In Africa, fluconazole is considered to be the drug of choice in both the treatment and prophylactic prevention of fungal infections in HIV-infected individuals and people with AIDS [25,28,57]. The use of fluconazole has been associated with the development of resistance [22,25]. This could explain the observed high rate of fluconazole resistance among C. albicans.

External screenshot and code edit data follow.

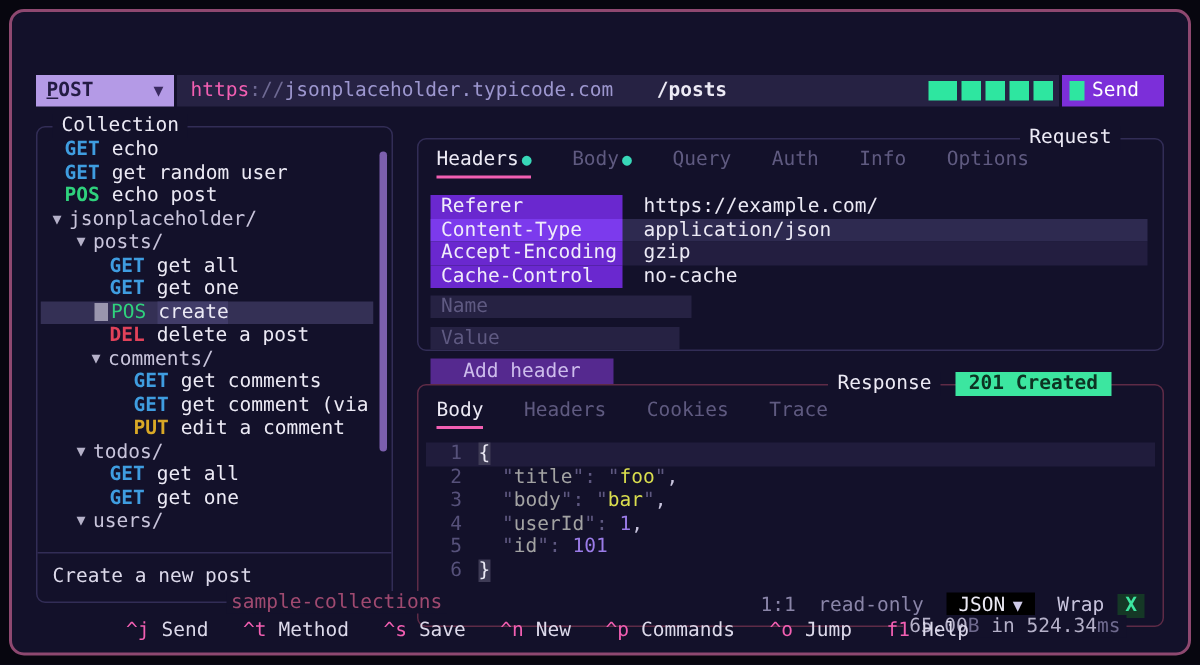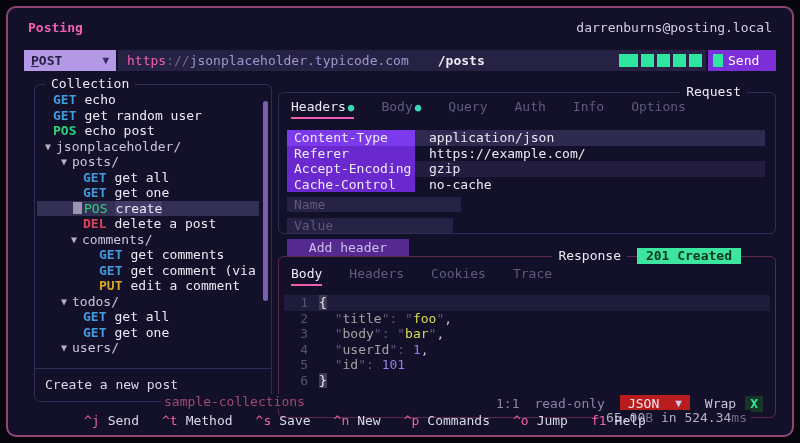--- a/index.html
+++ b/index.html
@@ -30,21 +30,21 @@
   .trace .blk.wide { width:19px; }
   .send-btn { width:68px; background:#7c2fd9; color:#ffffff; display:flex; align-items:center;
               gap:5px; padding:0 5px; cursor:pointer; }
   .send-blip { width:10px; height:13px; background:#2ee6a0; }
 
   
   .panel { position:absolute; border:1px solid #322d56; border-radius:6px; }
   .panel-tag { position:absolute; top:-9px; background:#13112a; padding:0 6px; color:#eceaf5; line-height:16px; }
 
   
-  .sidebar { left:26px; top:76px; width:238px; height:318px; }
+  .sidebar { left:16px; top:76px; width:238px; height:318px; }
   .tree { position:absolute; top:7px; left:2px; right:12px; bottom:44px; overflow:hidden; cursor:pointer; }
   .tree-row { height:15.5px; line-height:15.5px; white-space:pre; display:flex; align-items:center; }
   .tree-row.sel { background:#343055; }
   .tree-row .meth { font-weight:bold; margin-right:8px; }
   .tree-row .tri { color:#b5b1c9; font-size:10px; margin-right:5px; }
   .tree-row .flabel { color:#c9c5dc; }
   .tree-row .rlabel { color:#eceaf5; }
   .cursor-block { display:inline-block; width:9px; height:12px; background:#9a96ae; margin-right:2px; }
   .tree-row.sel .meth { color:#9a95b5; font-weight:normal; }
   .tree-row.sel .rlabel { background:#413c68; }
@@ -84,43 +84,39 @@
   .status-badge { position:absolute; top:-9px; right:34px; background:#3ce6a0; color:#0d3323;
                   padding:0 9px; line-height:16px; font-weight:bold; }
   .code { position:absolute; top:38px; left:5px; right:5px; cursor:text; }
   .code-row { display:flex; height:15.5px; line-height:15.5px; white-space:pre; }
   .code-row.current { background:#201c3c; }
   .gutter { width:24px; text-align:right; color:#56517a; margin-right:11px; flex:none; }
   .tk-key { color:#a3a3a3; } .tk-str { color:#dade4e; } .tk-num { color:#9b7ce8; }
   .tk-q { color:#5e5880; } .tk-p { color:#c8c4dd; }
   .tk-brace { color:#eceaf5; background:#3e3b55; }
   .resp-controls { position:absolute; bottom:5px; right:12px; display:flex; gap:15px; align-items:center; color:#8a85a8; }
-  .lang-dd { background:#b91c1c; color:#eceaf5; padding:0 8px; display:flex; gap:16px; align-items:center; cursor:pointer; height:17px; }
+  .lang-dd { background:#000000; color:#eceaf5; padding:0 8px; display:flex; gap:5px; align-items:center; cursor:pointer; height:17px; }
   .lang-dd .dd-arrow { color:#cfcbe8; }
   .wrap-group { display:flex; gap:9px; align-items:center; }
   .wrap-label { color:#c8c4dd; }
   .wrap-check { background:#153826; color:#3ce6a0; padding:0 5px; font-weight:bold; cursor:pointer; height:16px; line-height:16px; }
   .stats { position:absolute; bottom:-8px; right:24px; background:#13112a; padding:0 4px; white-space:nowrap; }
   .stats .lit { color:#b5b1c9; } .stats .dim { color:#6f6a8e; }
 
   
   .footer { position:absolute; bottom:7px; left:76px; display:flex; gap:23px; }
   .kb { display:flex; gap:8px; cursor:pointer; }
   .kb .key { color:#f25fb2; }
   .kb .lbl { color:#dcd9ea; }
 </style>
 </head>
 <body>
 
 <div class="app">
 
-  <div class="topbar">
-    <span class="app-title">Posting</span>
-    <span class="user-email">darrenburns@posting.local</span>
-  </div>
 
   <div class="urlrow">
     <div class="method-select">
       <span class="mname" id="method-name"><u>P</u>OST</span>
       <span class="dd-arrow">▼</span>
     </div>
     <div class="url-field">
       <span class="u-scheme">https</span><span class="u-sep">://</span><span class="u-host">jsonplaceholder.typicode.com</span><span class="u-path">/posts</span>
       <div class="trace" id="trace"><div class="blk wide"></div><div class="blk"></div><div class="blk"></div><div class="blk"></div><div class="blk"></div></div>
     </div>
@@ -160,22 +156,22 @@
     <span class="panel-tag" style="right:28px">Request</span>
     <div class="tabs" id="request-tabs">
         <div class="tab active"><span>Headers</span><span class="dot">●</span></div>
         <div class="tab"><span>Body</span><span class="dot">●</span></div>
         <div class="tab"><span>Query</span></div>
         <div class="tab"><span>Auth</span></div>
         <div class="tab"><span>Info</span></div>
         <div class="tab"><span>Options</span></div>
       </div>
     <div class="hdr-table" id="hdr-table">
+        <div class="hdr-row"><span class="hdr-key">Referer</span><span class="hdr-val">https://example.com/</span></div>
         <div class="hdr-row rowsel"><span class="hdr-key">Content-Type</span><span class="hdr-val">application/json</span></div>
-        <div class="hdr-row"><span class="hdr-key">Referer</span><span class="hdr-val">https://example.com/</span></div>
         <div class="hdr-row rowalt"><span class="hdr-key">Accept-Encoding</span><span class="hdr-val">gzip</span></div>
         <div class="hdr-row"><span class="hdr-key">Cache-Control</span><span class="hdr-val">no-cache</span></div>
       </div>
     <div class="add-row">
       <input class="in-name" placeholder="Name" style="">
       <input class="in-value" placeholder="Value" style="">
       <div class="add-btn">Add header</div>
     </div>
   </div>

It is documented that the overexpression of drug efflux pumps by C. albicans due to inappropriate use of azole antifungals leads to the development of resistance to several azole antifungal agents [58,59]. This could explain the high rate of voriconazole resistance among C. albicans. However, this mechanism does spare amphotericin B [58], which is expensive and not available in most centers in developing countries. This was confirmed in this review, where the rate of amphotericin B resistance was found to range from 0% to 8.5% among C. albicans. With increased inappropriate use of azole antifungal agents [60], resistant strains of C. albicans and non-albicans Candida species could be selected, underscoring the importance of monitoring antifungal resistance and limiting over-the-counter availability of antimycotic drugs.

Despite the good-quality data summarized in this review, differences in diagnostic techniques and incomplete data reported by most of the studies may have compromised the findings. Most of the studies did not report the HIV disease stage, the use of antiretrovirals, or trimethoprim/sulphamethoxazole prophylaxis. All these factors are known to have an effect on the manifestation of OC.

In conclusion, about one-quarter of the cases of OC among HIV-infected individuals in sub-Saharan Africa are due to non-albicans Candida species. In HIV-infected individuals, C. albicans was more resistant than non-albicans Candida species to fluconazole and voriconazole. There is a need to strengthen the capacity for fungal diagnosis and antifungal susceptibility testing in sub-Saharan African in order to be able to track the resistance trend of Candida species in developing countries. Data from these centers will be used to guide the appropriate use of azoles so that they can be preserved for future generations.